To do
Give the count of lines in the records below that contain "none", with no other words.

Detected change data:
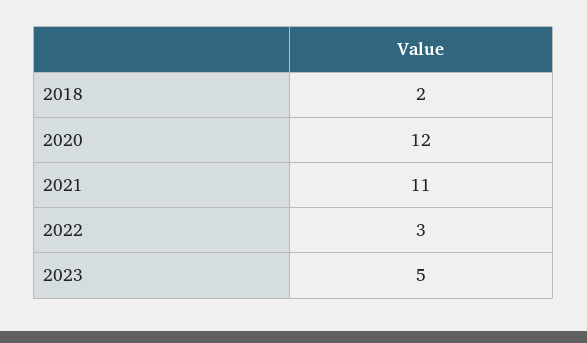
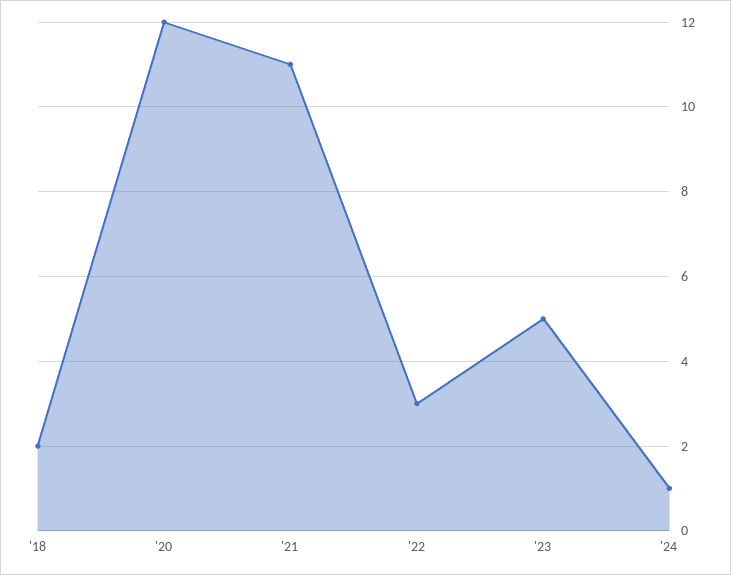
'24: none -> 1

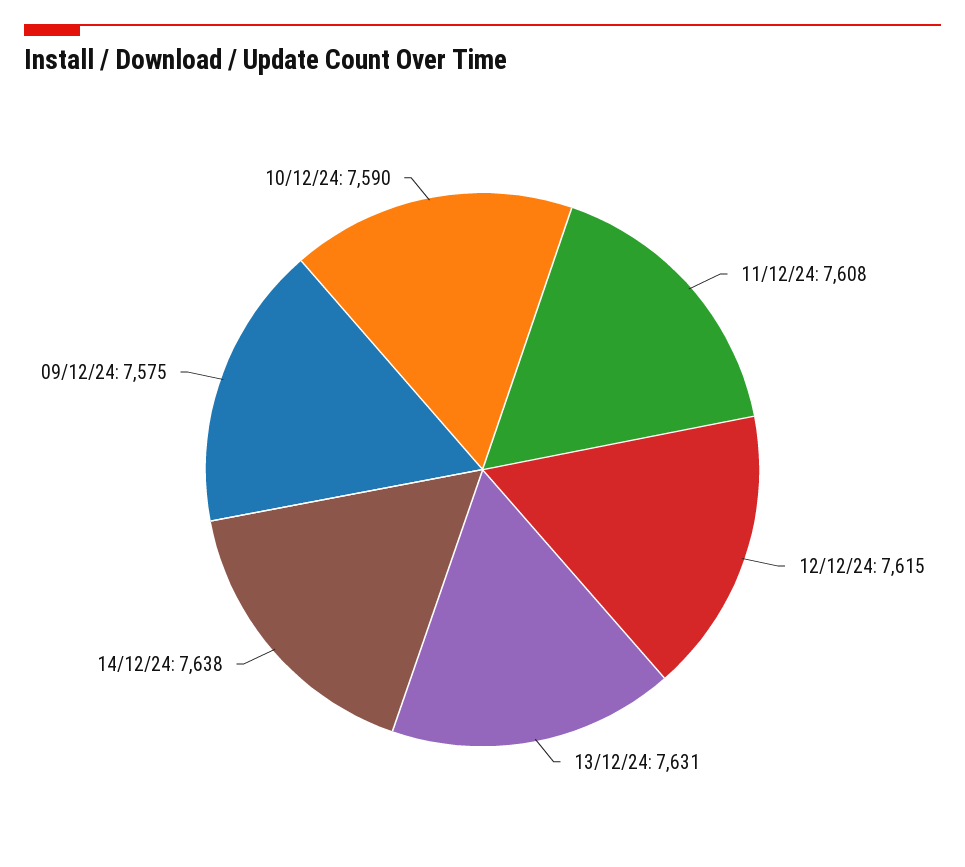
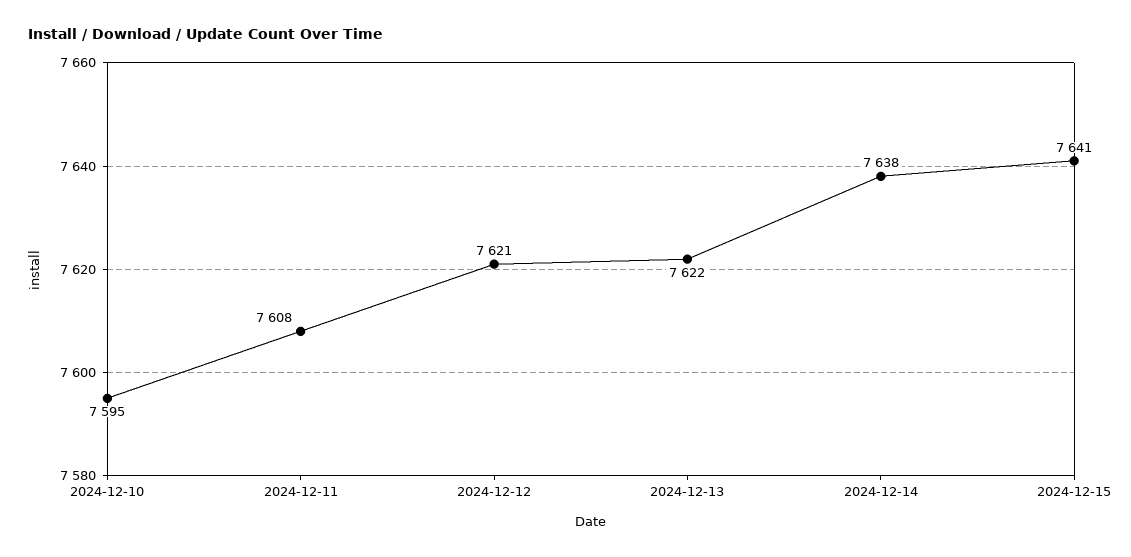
12/12/24: 7615 -> 7621
13/12/24: 7631 -> 7622
09/12/24: 7575 -> none
10/12/24: 7590 -> 7595
2024-12-15: none -> 7641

Answer below
3